Comorbities, as congestive heart failure is relatively uncommon related to CA-MRSA and to our best of knowledge, was firstly reported in the literature. Previous reports are related to infective endocarditis and end-stage renal. Evidence showed a strong association between the high percentage of housing with social and material deprivation with the presence of other risk factors such as black ethnicity, lack of medical and hospital care. Several studies showed that social disadvantage minority populations have higher rates of CA-MRSA infection including African Americans, Canadian First Nation communities, indigenous populations of Australia and New Zealand and jailed prisons in US.1,10,12,20,25 Interestingly, we found COPD and hypertension that were potential protective factors. This study used the epidemiological profile of infected and non infected patients within in a teaching hospital. This helped to determinate the risk factors in this particular community setting.
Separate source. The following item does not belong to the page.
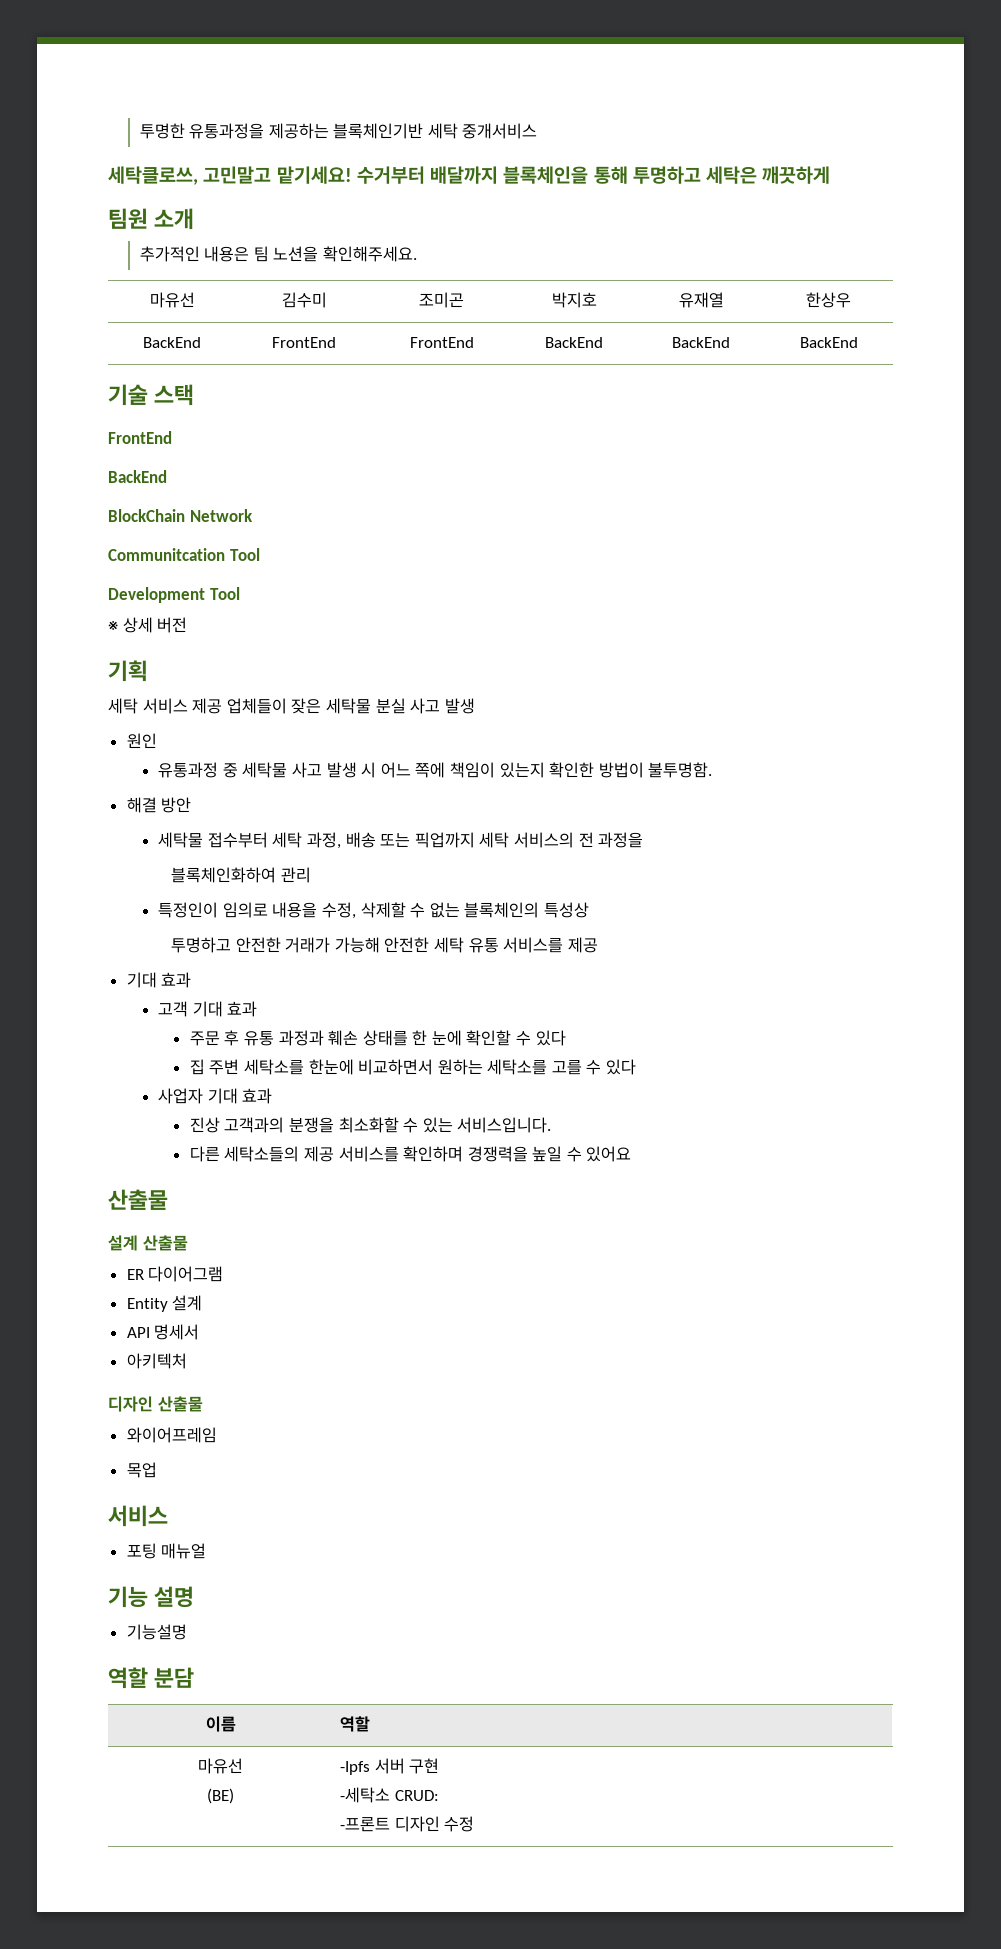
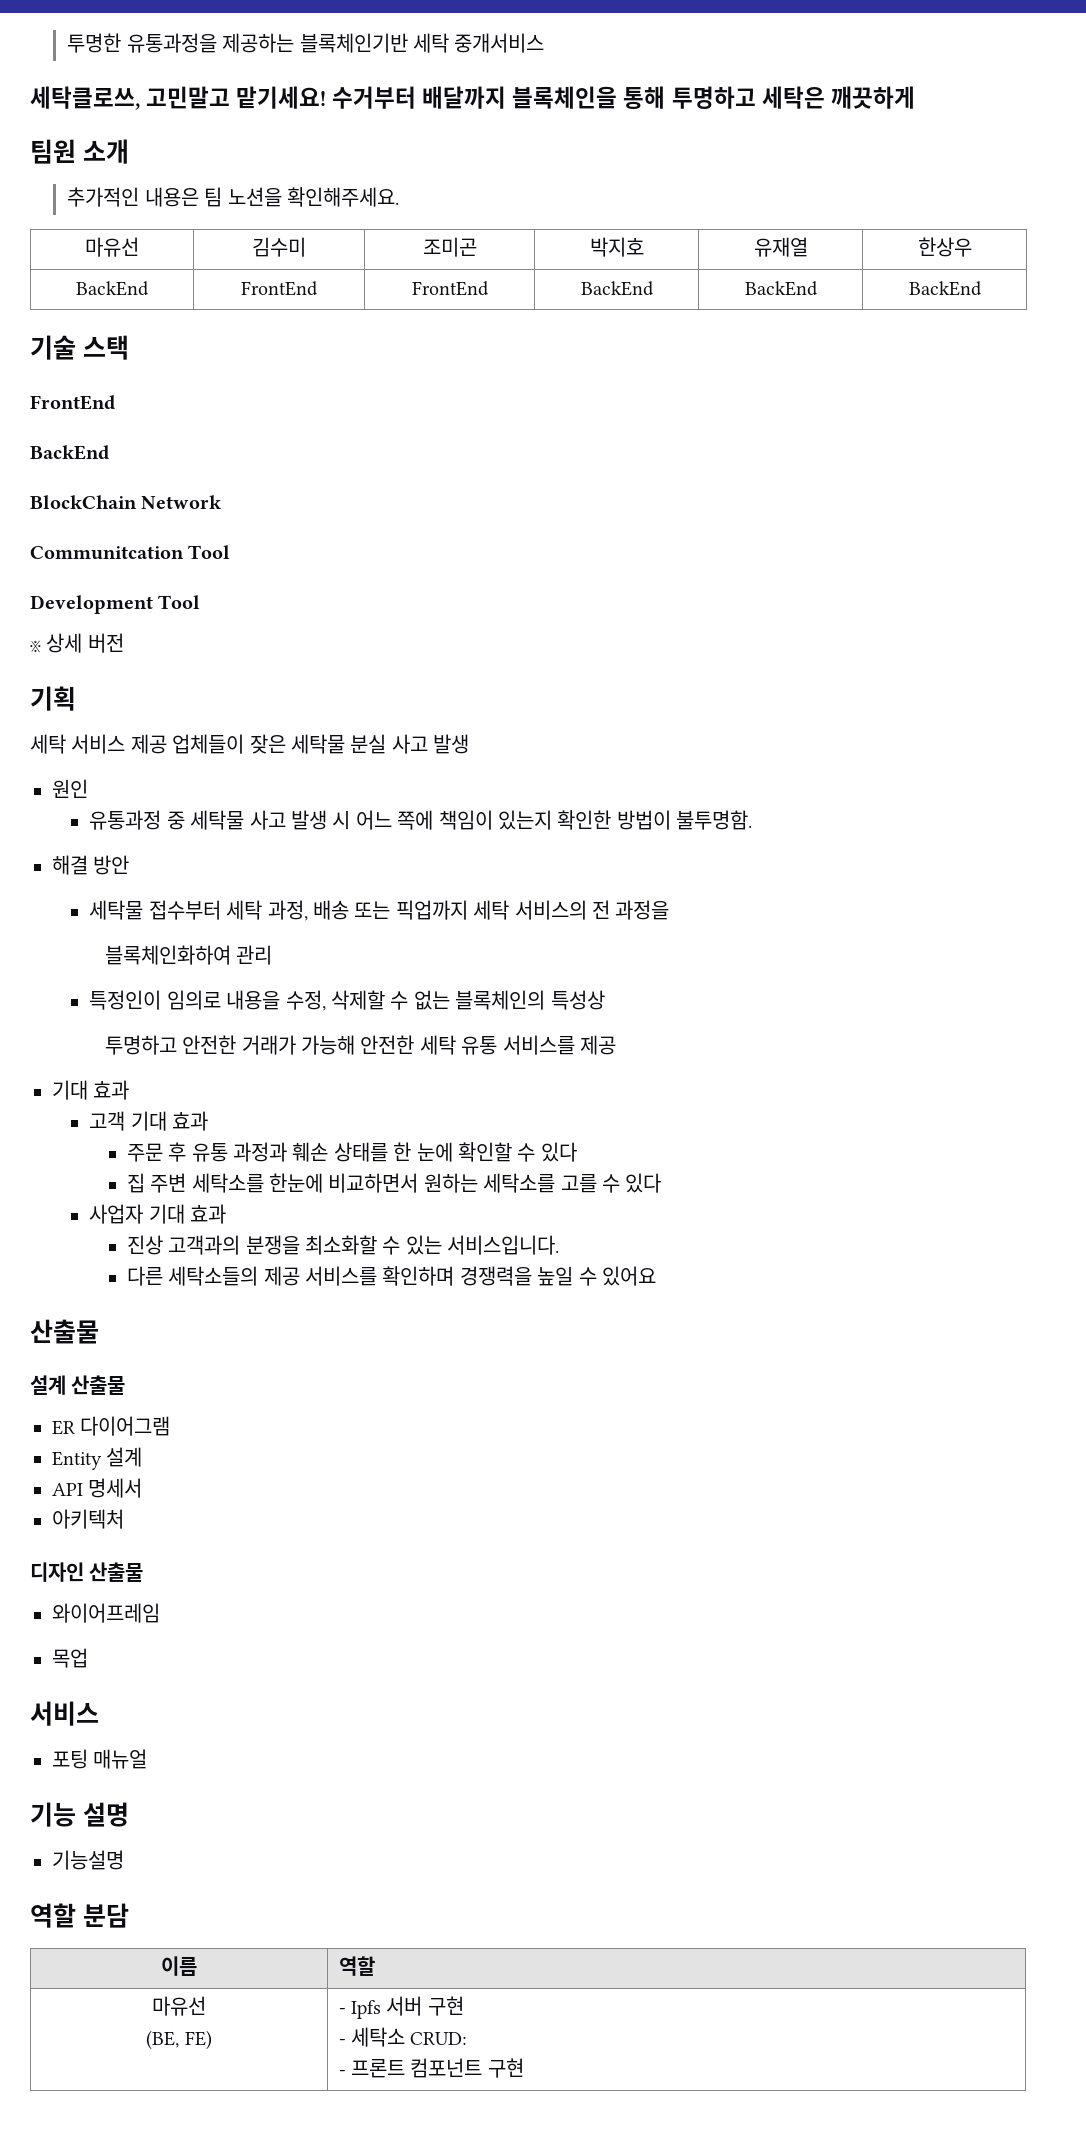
[207,1788,234,1804] [339,1761,370,1775] (BE) | -Ipfs -> [146,2030,212,2050] [338,2000,381,2019] (BE, FE) | - Ipfs
[339,1787,390,1803] -세탁소 -> [338,2027,405,2047] - 세탁소
[339,1816,475,1832] -프론트 디자인 수정 -> [338,2058,524,2078] - 프론트 컴포넌트 구현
Firstly its retrospective nature of data collection included a possible lack of some important data recorded in the charts particularly regarding the social and material deprivation and detailed host related investigation. Studies based on clinical epidemiology and susceptibility are considered to be limited and related to spurious associations.6,11,14,20,25 The number of patients with CA-MRSA was small and also two patients above 18years were excluded. Future studies increased sample and including a population above 18years (as CA-MRSA is prevalent in children and newborns) and additional information measuring material and social deprivation should provide more precise epidemiology to transmission to CA-MRSA. Molecular typing studies should be associated as well.

Conclusion

Over the past few decades, the CA-MRSA-related infection has increased globally and its prevalence continues to escalate the risk with spreading of CA-MRSA within the community possibly due to lack of control of risk factors. Our article based in clinical epidemiology and susceptibility suggested that Smoking, HIV, history of trauma, congestive heart failure, drug users were potential predisposing risk factors for CA-MRSA infection when compared cases and healthy controls. Future prospective studies by exploring the details of host-related factors and measuring the degree of social and material deprivation associated with molecular epidemiology might be important to better determine the susceptibility to CA-MRSA. This information might be important to allow that new strategy can be implemented to reduce risk between in the context of CA-MRSA.

Acknowledgements

None.

Conflict of interests

Author declares that there is no conflict of interest.